Approximately 4.2 million borrowers are slated to receive funds from the recent foreclosure review settlement deal cut between federal regulators and 13 mortgage servicers. The checks will arrive from April through July.
The Office of the Comptroller of the Currency and the Federal Reserve said $3.6 billion in payments will be sent to borrowers harmed by foreclosure processing issues in the 2009 or 2010 fiscal years.
The borrowers impacted had loans serviced by Aurora, Bank of America, Citibank, Goldman Sachs, HSBC, JPMorgan Chase, MetLife Bank, Morgan Stanley, PNC, Sovereign, SunTrust, U.S. Bank and Wells Fargo.

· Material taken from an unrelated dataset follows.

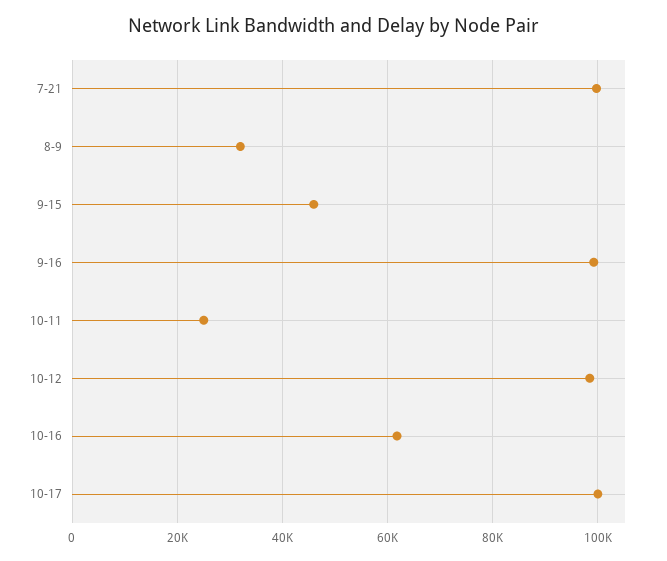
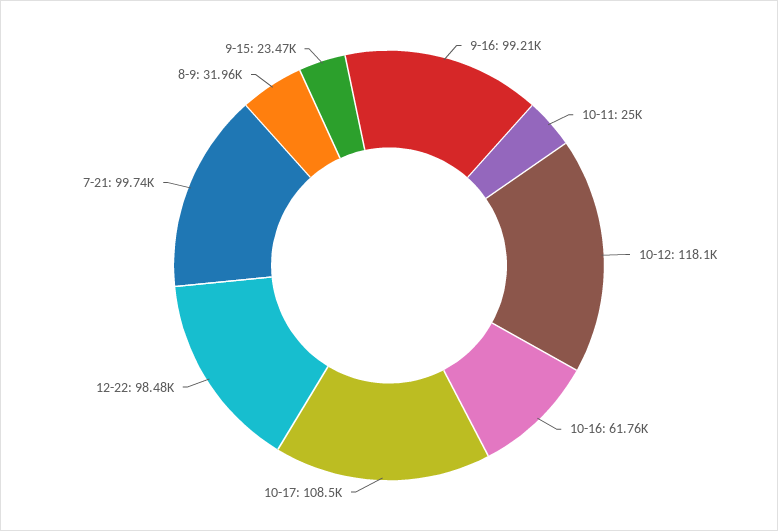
9-15: 46000 -> 23470
10-12: 98000 -> 118100
10-17: 100000 -> 108500
12-22: none -> 98480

Earlier this year, the massive independent foreclosure review process was abruptly ended as part of an agreement between prudential regulators and servicers after both parties found the process of studying individual loans timely and expensive.
Instead, a deal was reached for servicers to send one-time payments to harmed borrowers, ending the issue once and for all through a one-time $9.3 billion settlement—a large portion of which is slated for borrowers.
Impacted borrowers are now slated to receive anywhere from $300 to $125,000 as victims of foreclosure processing issues, the regulators said Tuesday.
The checks will not arrive at once, but in waves, with 1.4 million checks scheduled to go out on April 12.
The last wave of payments hits in mid-July.